**Task directions:** An exact copy of every entry is needed, without the pictures.

**Dataset:**
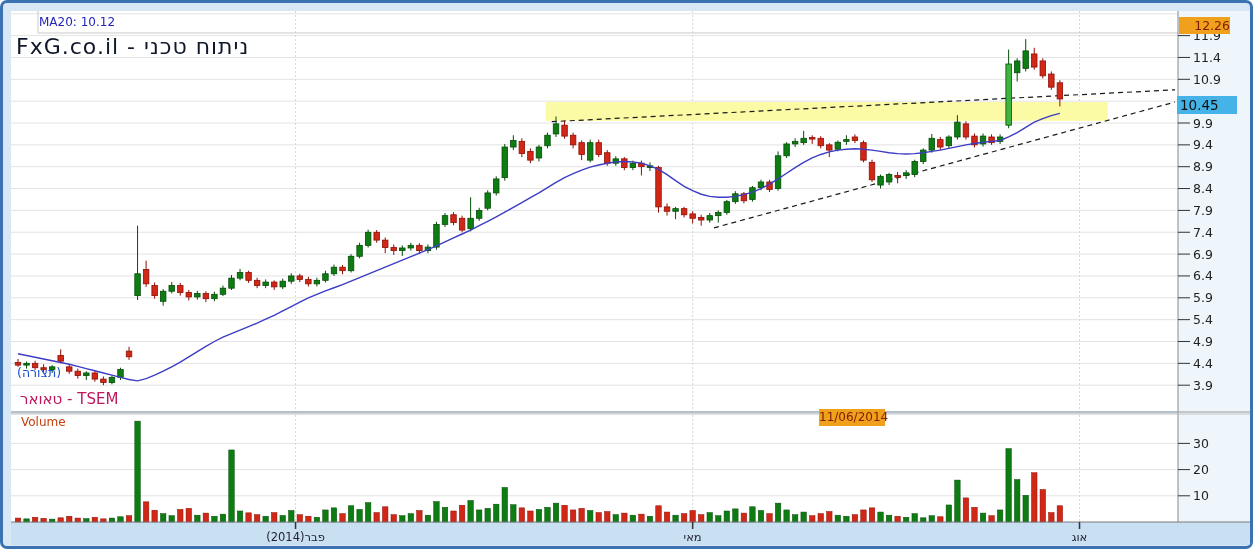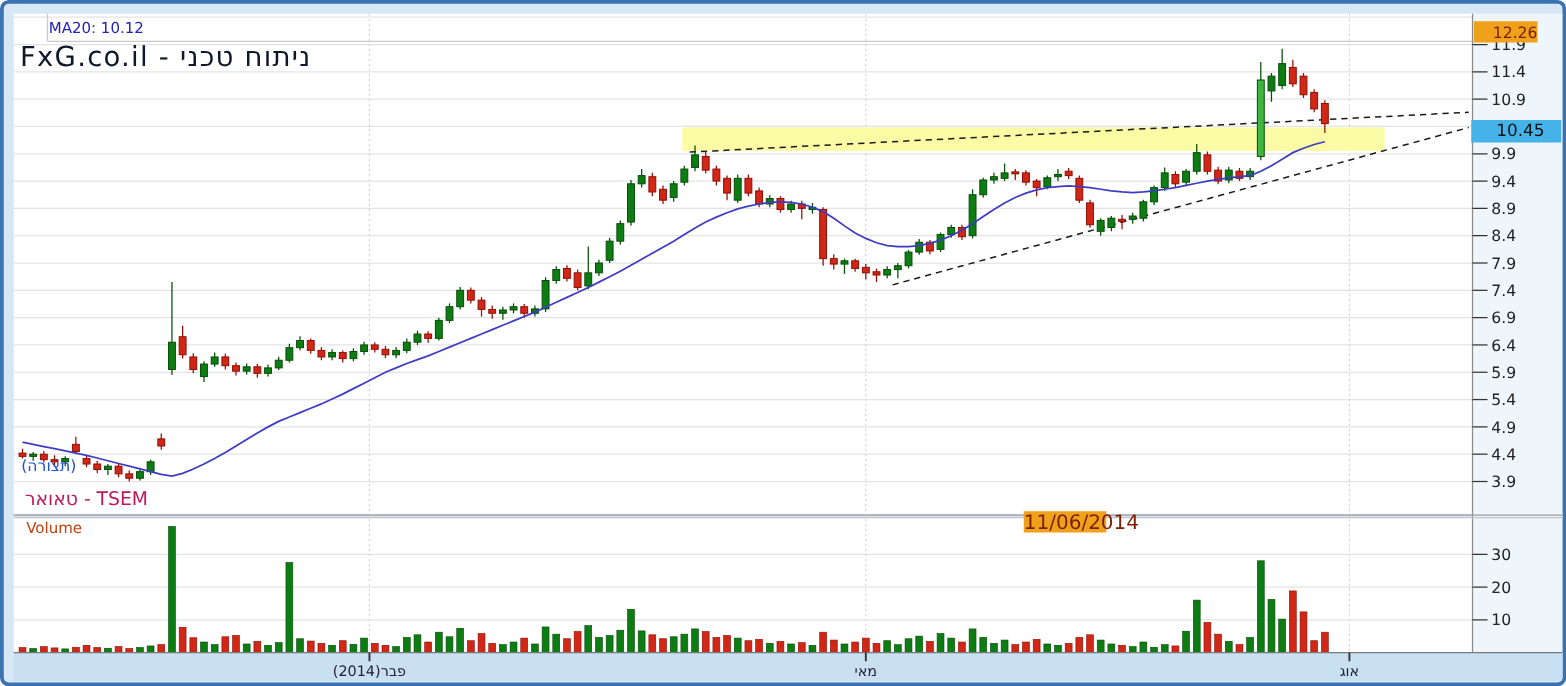"10.45" #badge-last { padding-left: 20px -> 3px; width: 72px -> 60px }
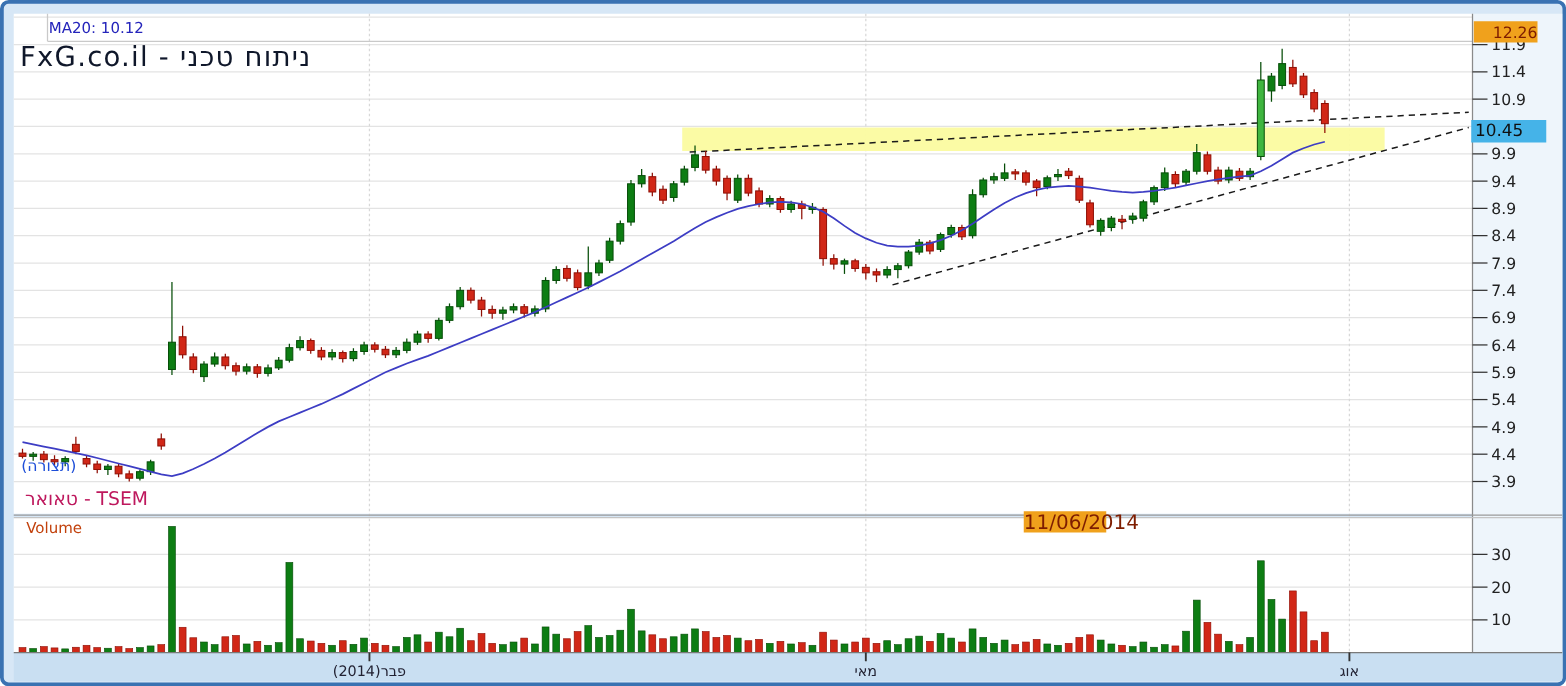"11/06/2014" #badge-date { font-size: 16px -> 12px }
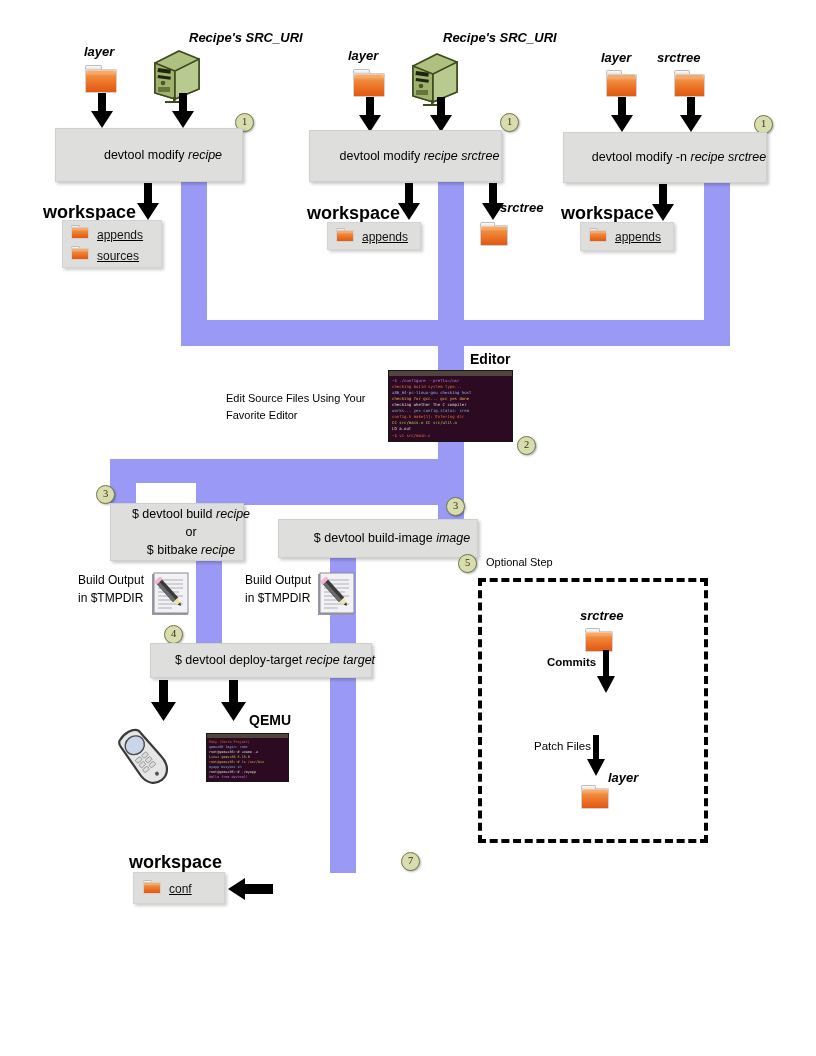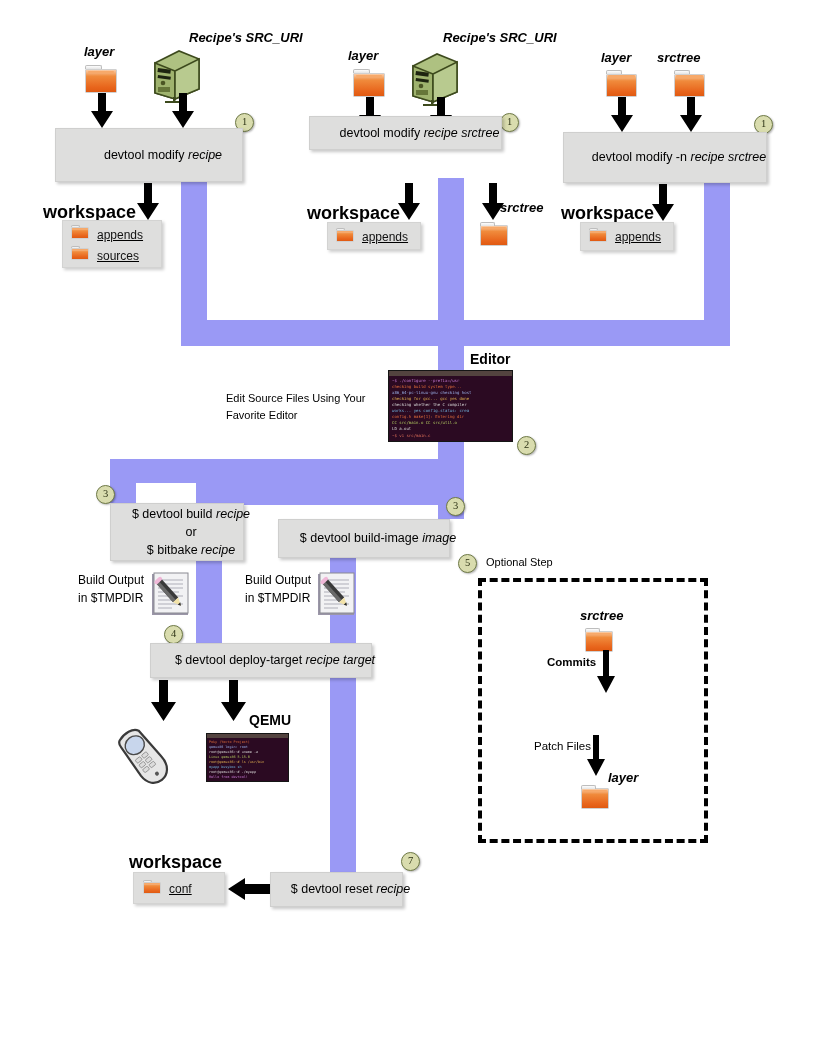"devtool modify recipe srctree" div.cmdbox { height: 34px -> 52px; top: 116px -> 130px }
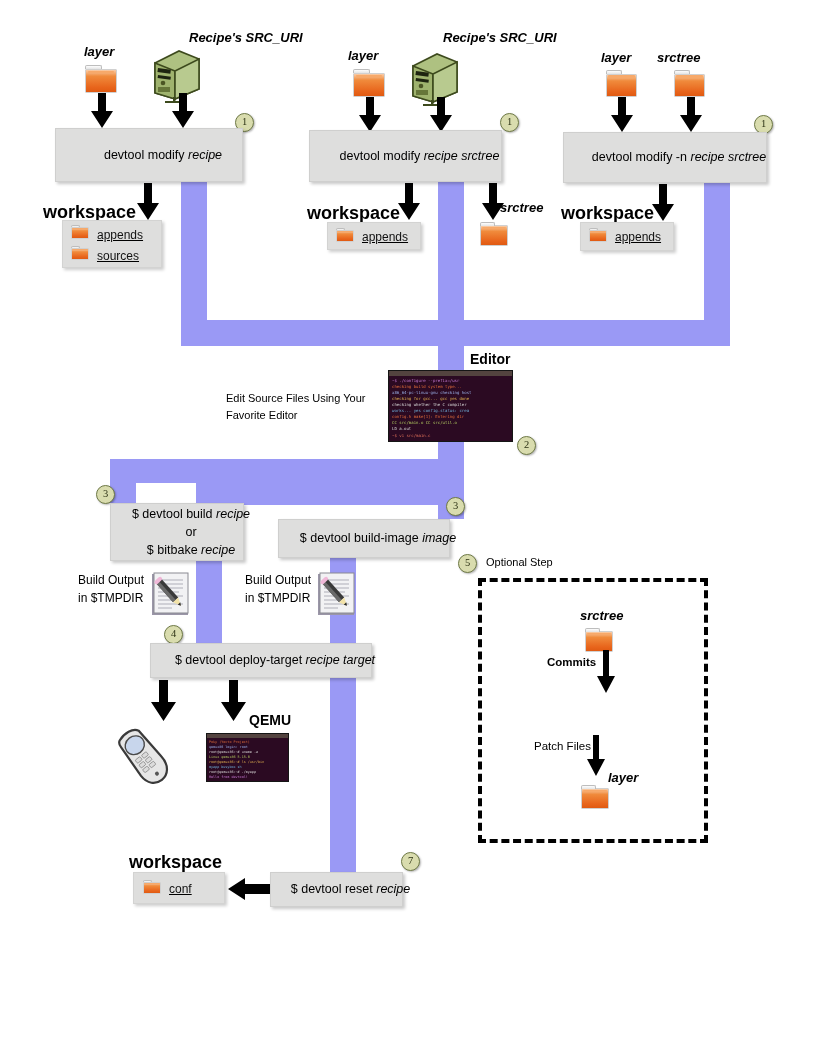"$ devtool build-image image" div.cmdbox { width: 172px -> 200px }
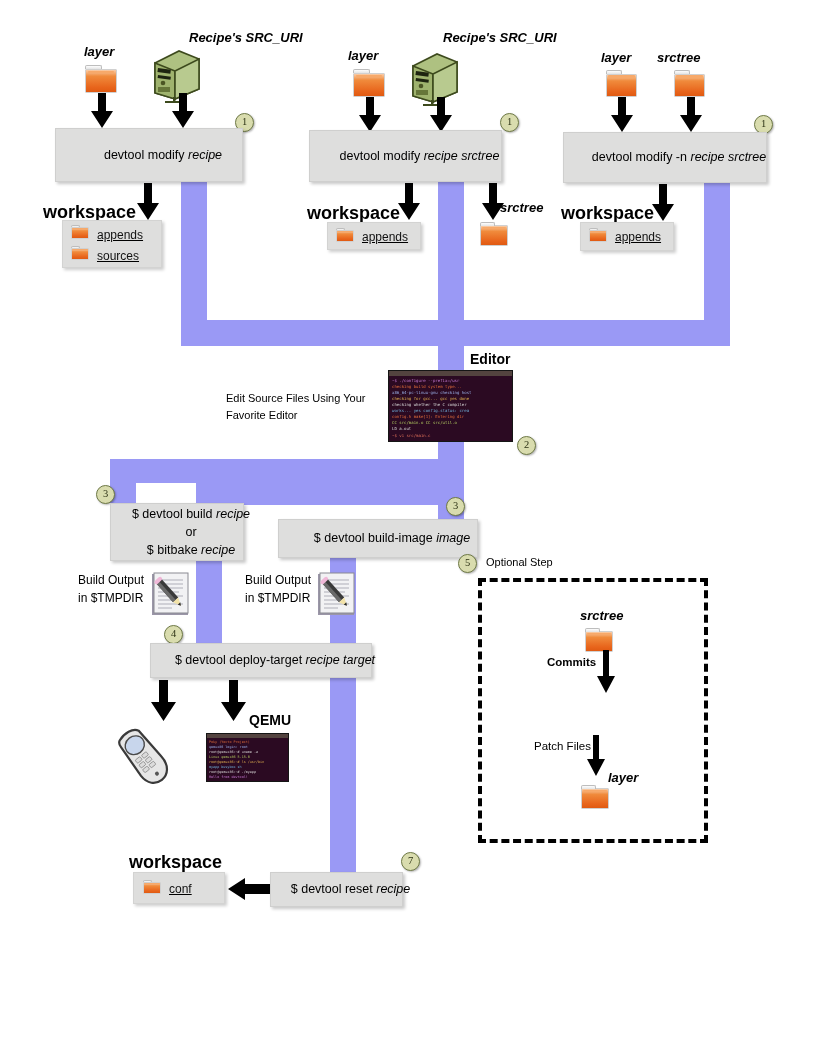"$ devtool reset recipe" div.cmdbox { html: <div> <div> <span>$ devtool reset </span><i>recipe</i> </div> </div> -> none }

**Solution below:**
"10.45" #badge-last { padding-left: 20px -> 3px; width: 72px -> 60px }
"11/06/2014" #badge-date { font-size: 16px -> 12px }
"devtool modify recipe srctree" div.cmdbox { height: 34px -> 52px; top: 116px -> 130px }
"$ devtool build-image image" div.cmdbox { width: 172px -> 200px }
"$ devtool reset recipe" div.cmdbox { html: <div> <div> <span>$ devtool reset </span><i>recipe</i> </div> </div> -> none }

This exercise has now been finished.